少し遅いかも知れないが、この時から本気で勉強を始め少しでも金銭面での心配をさせないように国立を目指すことにした。
大の苦手だった英語は、英語が得意な長谷川に頼み、放課後に時間をもらって教えてもらう事もあった。
ようやく学生の本分らしい姿を見せ始めたある日、長谷川から相談を受けた。
夕暮れ迫る放課後の教室、英語を教えてもらっている最中だった。
「進路なんだけどさ……」
「お、ようやくお前もようやく決まったのか?」
「うん。……聞いてくれる?」
「おう、どうした」
「よかったらさ、一緒の大学行かない?」
それはなんとも嬉しい提案だった。
僕もできれば一緒の大学に行きたいと実は思っていた。
ただ彼女の目指している大学と僕の目指している大学では大きな違いがあった。
文系と理系だ。
英語が苦手な僕だが実は数学が得意、というか好きなのだ。
そのため目指す大学は理系を志望しており、すでに選択肢は2,3で絞っていた。
逆に彼女は文系。
特に外国語を覚える事が好きで、英語以外にもフランス語を覚えようとしていたりなど、独学で頑張っているのをよく聞いていた。
その日は長谷川には一晩考えさせてくれと言い帰路についた。
その晩、僕は大いに悩んだ。
どこの大学に行こうかと悩むよりも頭を悩ませた。
彼女との大学生活、そんなの絶対楽しいに決まっている。
しかし、決して裕福ではない家庭の中で大学を行かせてくれる両親に対しての感謝があった。
特に彼女が目指しているのは私立、学費の面でも大きな差異がある。
それにようやく将来に対して考える事が増えていた。
勉強していく中で将来は研究職に就きたいと、漠然だがぼんやりとした将来像が頭の中にあったのだ。
考え抜いた結果、僕は断った。
その日事はよく覚えている。
ごめんと頭を下げると、「残念だなぁ」とつぶやき彼女は泣いたのだ。
放課後で誰もいなかったのが唯一の幸いだったが、彼女は僕の胸に飛び込み嗚咽を漏らした。
続けて、寂しくなるね。

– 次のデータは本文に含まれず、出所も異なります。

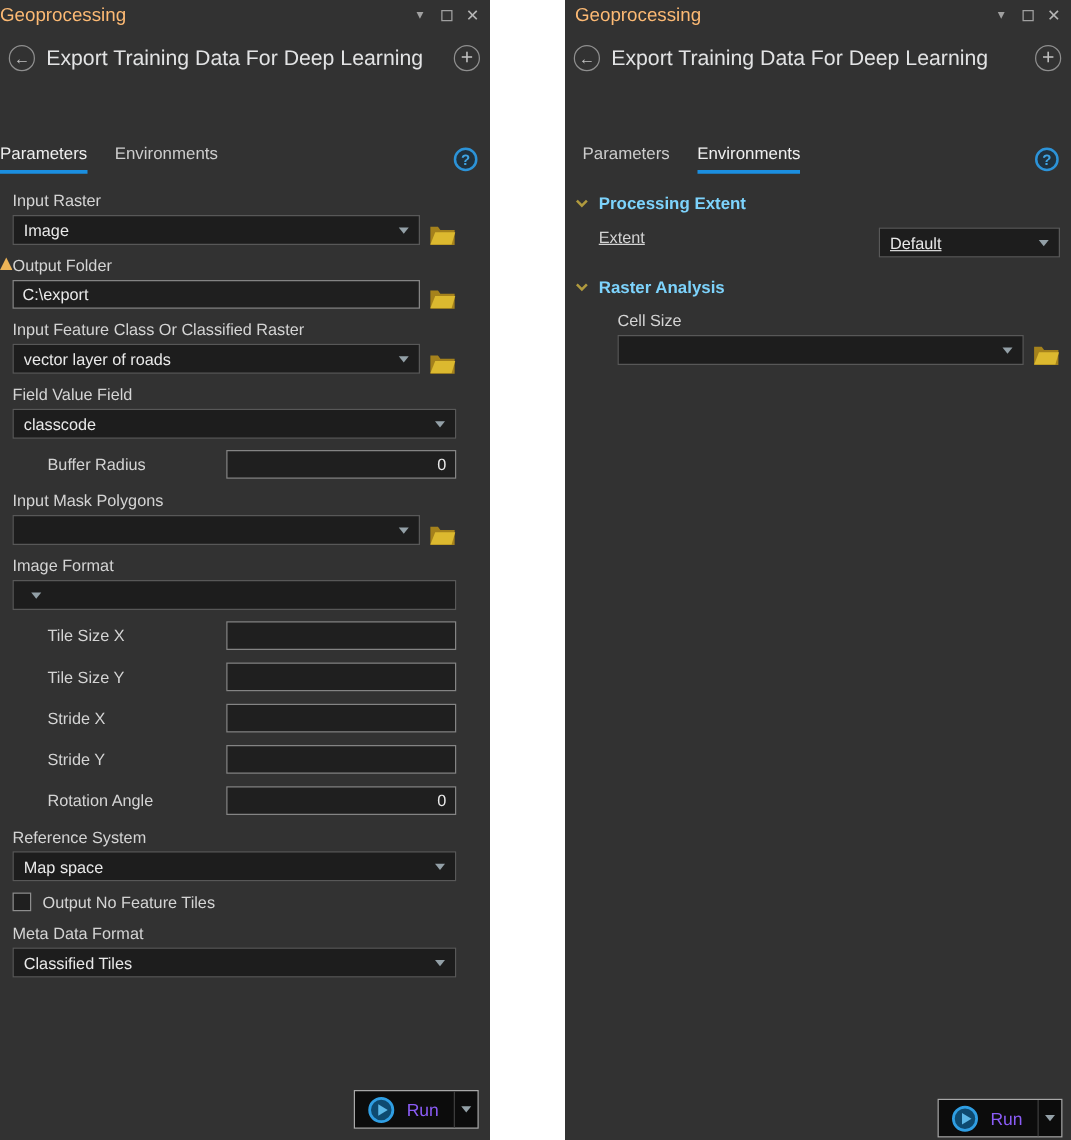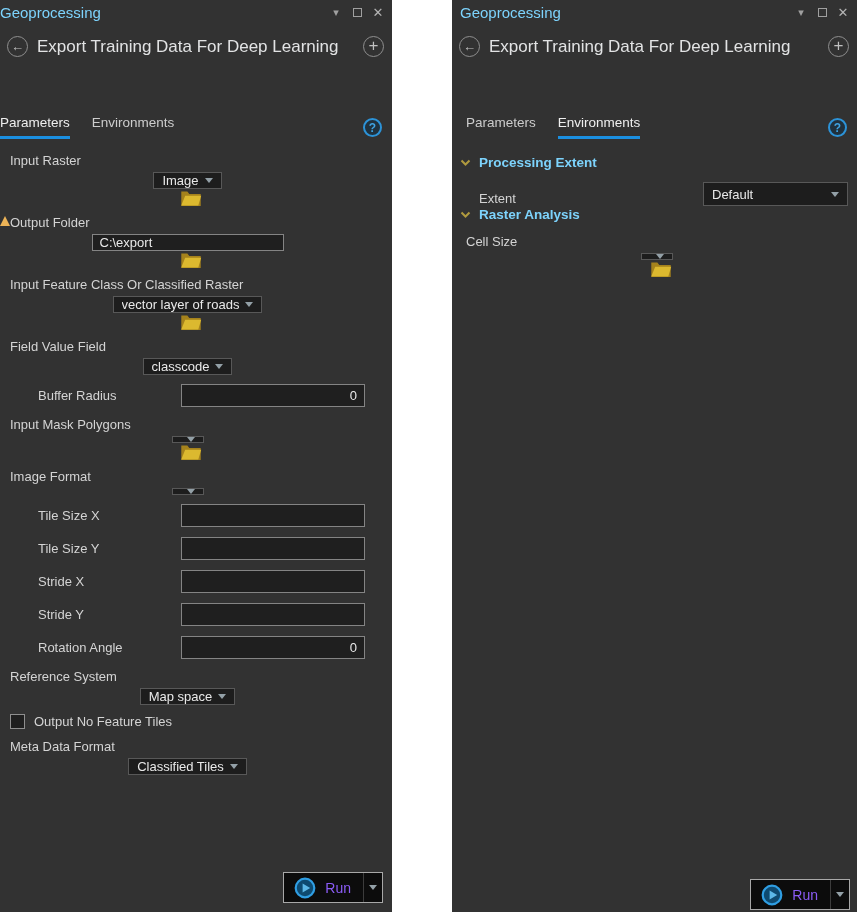--- a/index.html
+++ b/index.html
@@ -5,21 +5,21 @@
   * { margin:0; padding:0; box-sizing:border-box; }
   html,body { width:857px; height:912px; background:#ffffff; font-family:"Liberation Sans", sans-serif; overflow:hidden; }
 
   .panel { position:absolute; top:0; height:912px; background:#323232; color:#d4d4d4; }
   .panel-left  { left:0;   width:392px; }
   .panel-right { left:452px; width:405px; }
 
   
   .titlebar { height:22px; display:flex; align-items:center; padding:2px 8px 0 8px; }
   .panel-left .titlebar { padding-left:0; }
-  .titlebar .win-title { flex:1; font-size:15px; color:#7dd3fc; white-space:nowrap; overflow:hidden; }
+  .titlebar .win-title { flex:1; font-size:15px; color:#fdba74; white-space:nowrap; overflow:hidden; }
   .win-controls { display:flex; align-items:center; gap:9px; }
   .win-btn { color:#a0a0a0; font-size:11px; line-height:1; cursor:default; display:flex; align-items:center; justify-content:center; width:12px; height:12px; }
   .float-box { width:9px; height:9px; border:1.5px solid #a0a0a0; }
   .win-close { font-size:13px; color:#b4b4b4; }
 
   
   .tool-header { display:flex; align-items:center; gap:9px; padding:14px 8px 10px 7px; }
   .circle-icon { width:21px; height:21px; border:1.5px solid #8f8f8f; border-radius:50%; color:#c0c0c0;
                  display:flex; align-items:center; justify-content:center; flex:none; font-size:13px; line-height:1; }
   .circle-icon.plus { font-size:17px; padding-bottom:2px; }
@@ -34,41 +34,41 @@
   .help-icon { margin-left:auto; width:19px; height:19px; border:2px solid #2c93d8; border-radius:50%;
                color:#3fa3e2; background:#20313d; font-size:12px; font-weight:bold;
                display:flex; align-items:center; justify-content:center; margin-bottom:2px; }
 
   
   .content { padding:14px 27px 0 10px; }
   .field { margin-bottom:9px; }
   .field-label { display:block; font-size:13px; color:#d4d4d4; margin-bottom:4px; }
   .warn-wrap { position:relative; }
   .warn-icon { position:absolute; left:-10px; top:0px; }
-  .control-row { display:flex; align-items:center;flex-direction:column; }
+  .control-row { display:flex; align-items:flex-end; }
   .dropdown { flex:1; height:24px; background:#1d1d1d; border:1px solid #585858; display:flex; align-items:center; padding:0 8px; cursor:default; min-width:0; }
   .dropdown .dd-value { flex:1; font-size:13px; color:#e9e9e9; white-space:nowrap; overflow:hidden; }
   .dd-caret { width:0; height:0; border-left:4px solid transparent; border-right:4px solid transparent; border-top:5px solid #93a0a7; flex:none; margin-left:6px; }
   .text-input { flex:1; height:23px; background:#1f1f1f; border:1px solid #848484; color:#e9e9e9; font-size:13px; padding:0 7px; font-family:"Liberation Sans", sans-serif; min-width:0; }
   .folder-btn { border:none; background:none; padding:0; margin-left:7px; width:22px; height:17px; flex:none; cursor:default; }
   .inline-field { display:flex; align-items:center; margin-bottom:10px; }
   .inline-field .field-label { flex:1; margin-bottom:0;margin-left:28px; }
   .inline-field .text-input { flex:none; width:184px; }
   .num { text-align:right; }
   .check-row { display:flex; align-items:center; gap:9px; margin:6px 0 10px 0; }
   .checkbox { width:15px; height:15px; background:#1f1f1f; border:1px solid #8e8e8e; flex:none; }
 
   
   .env-content { padding:16px 9px 0 8px; }
   .group-header { display:flex; align-items:center; gap:8px; margin-bottom:12px; cursor:default; }
   .group-title { font-size:13.5px; font-weight:bold; color:#7dd3fc; }
-  .env-row { display:flex; align-items:flex-end; padding-left:19px; margin-bottom:1px; }
+  .env-row { display:flex; align-items:flex-start; padding-left:19px; margin-bottom:16px;text-decoration:underline; }
   .env-row .field-label { flex:1; margin-bottom:0; }
   .env-row .dropdown { flex:none; width:145px; }
-  .env-field { padding-left:6px; margin-bottom:10px; }
+  .env-field { padding-left:6px; margin-bottom:10px;margin-left:28px; }
 
   
   .run-btn { position:absolute; display:flex; align-items:stretch; height:31px; background:#0c0c0c; border:1.5px solid #a8a8a8; }
   .panel-left  .run-btn { right:9px; bottom:9px; }
   .panel-right .run-btn { right:7px; bottom:2px; }
   .run-main { display:flex; align-items:center; gap:9px; padding:0 12px 0 10px; cursor:default; }
   .run-label { font-size:14px; color:#8b5cf6; }
   .run-arrow { width:19px; border-left:1px solid #3c3c3c; display:flex; align-items:center; justify-content:center; cursor:default; }
 </style>
 </head>

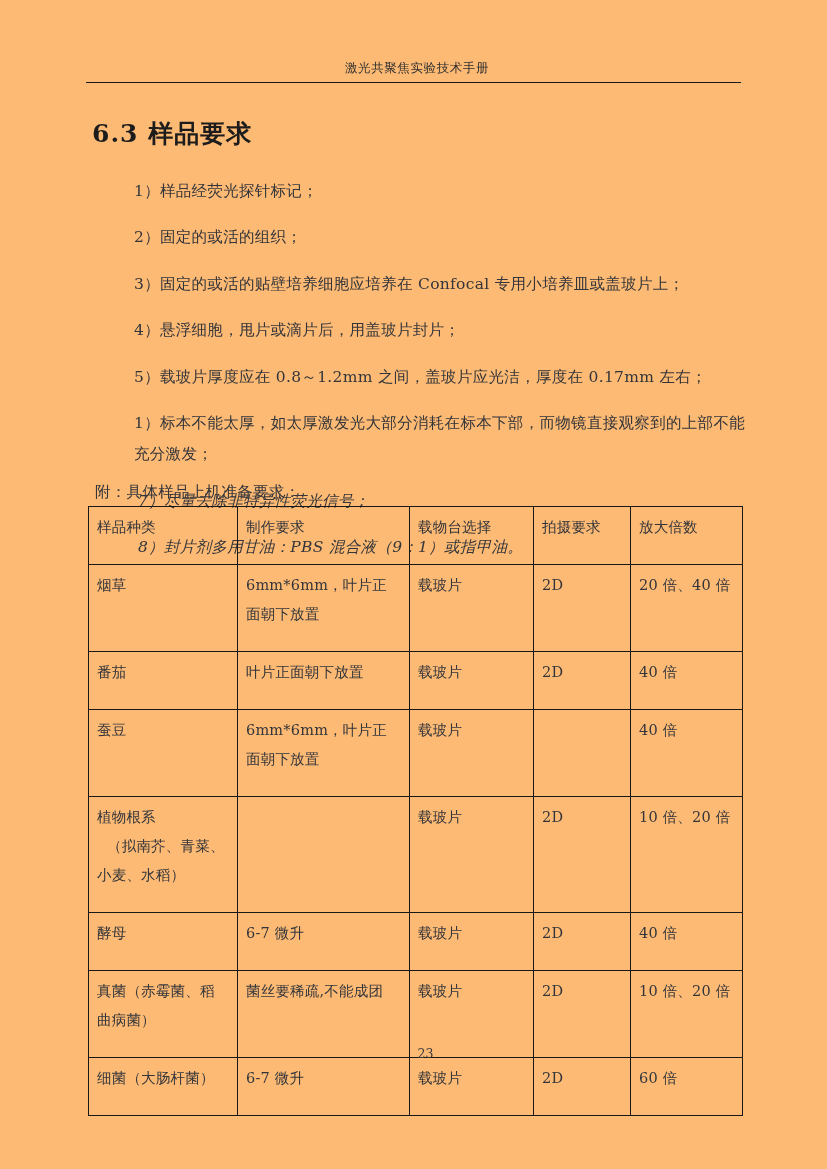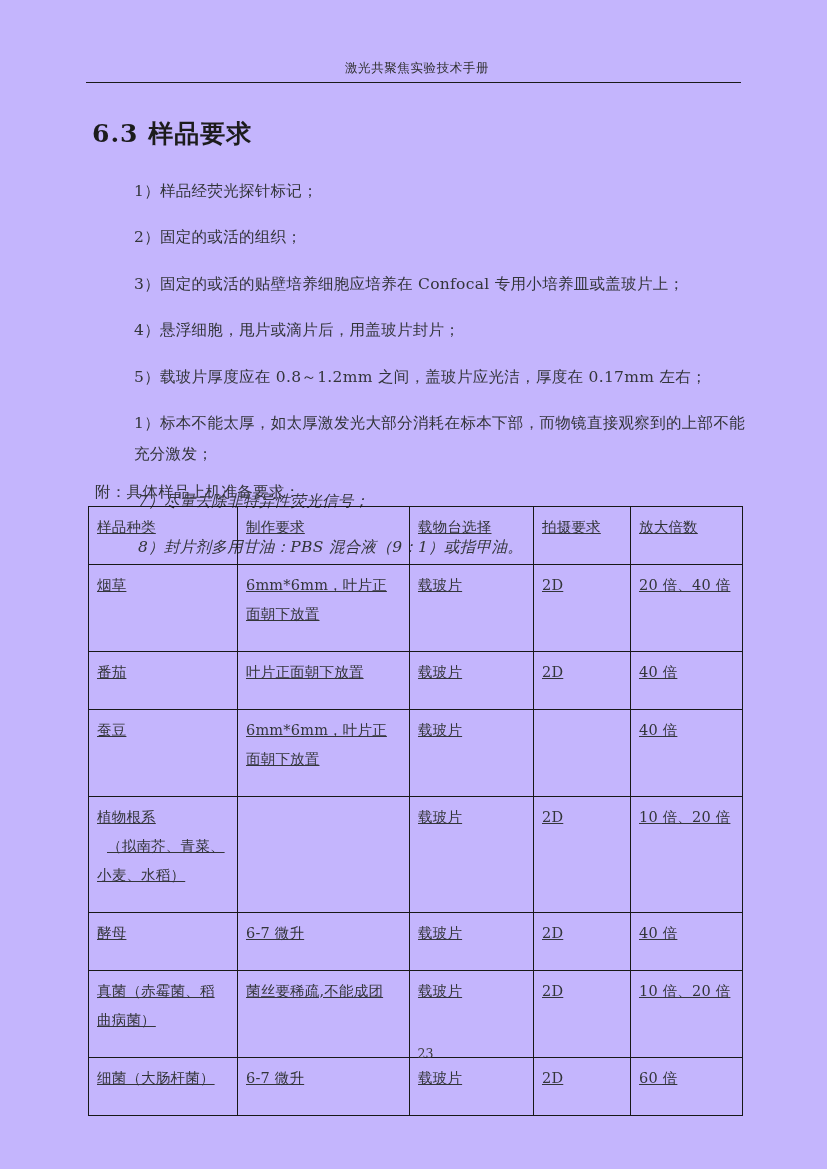--- a/index.html
+++ b/index.html
@@ -9,21 +9,21 @@
   }
   body {
     font-family: "DejaVu Serif", "Liberation Serif", serif;
     color: #2b2b2b;
   }
   .page {
     position: relative;
     width: 827px;
     height: 1169px;
     margin: 0 auto;
-    background: #c4b5fd;
+    background: #fdba74;
     box-sizing: border-box;
     overflow: hidden;
   }
 
   
   .running-header {
     position: absolute;
     top: 60px;
     left: 93px;
     width: 648px;
@@ -104,21 +104,20 @@
   .sample-table col.c3 { width: 97px; }
   .sample-table col.c4 { width: 112px; }
 
   .sample-table td {
     border: 1px solid #181818;
     padding: 6px 8px 22px 8px;
     vertical-align: top;
     line-height: 29px;
     letter-spacing: 0.2px;
     word-break: break-all;
-    text-decoration: underline;
   }
   .sample-table tr.head td {
     height: 28px;
   }
   .cell-line { display: block; }
   .cell-line.hang { padding-left: 10px; }
 
   
   .page-number {
     position: absolute;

とつぶやく。
この頃、彼氏と別れたという噂があった。
仲が良くなったとは言え、中々彼氏の話なんて出来ない僕はその話を聞きチャンスだと思っていた。
そしてまさに今が告白のチャンスだった。
しかし、僕には出来なかった。
その噂が本当かどうかもわからない。
もし噂だった場合、告白して振られてこの関係が崩れることの方が怖かった。
正直僕はカップルじゃなくてもよかった。
ずっと彼女とこうした関係を続けたかった。
ただ彼女は違ったのかもしれない。
もしかしたらこの時彼女は僕からの告白を待っていたのかも知れない。
これが僕の一生後悔する出来事である。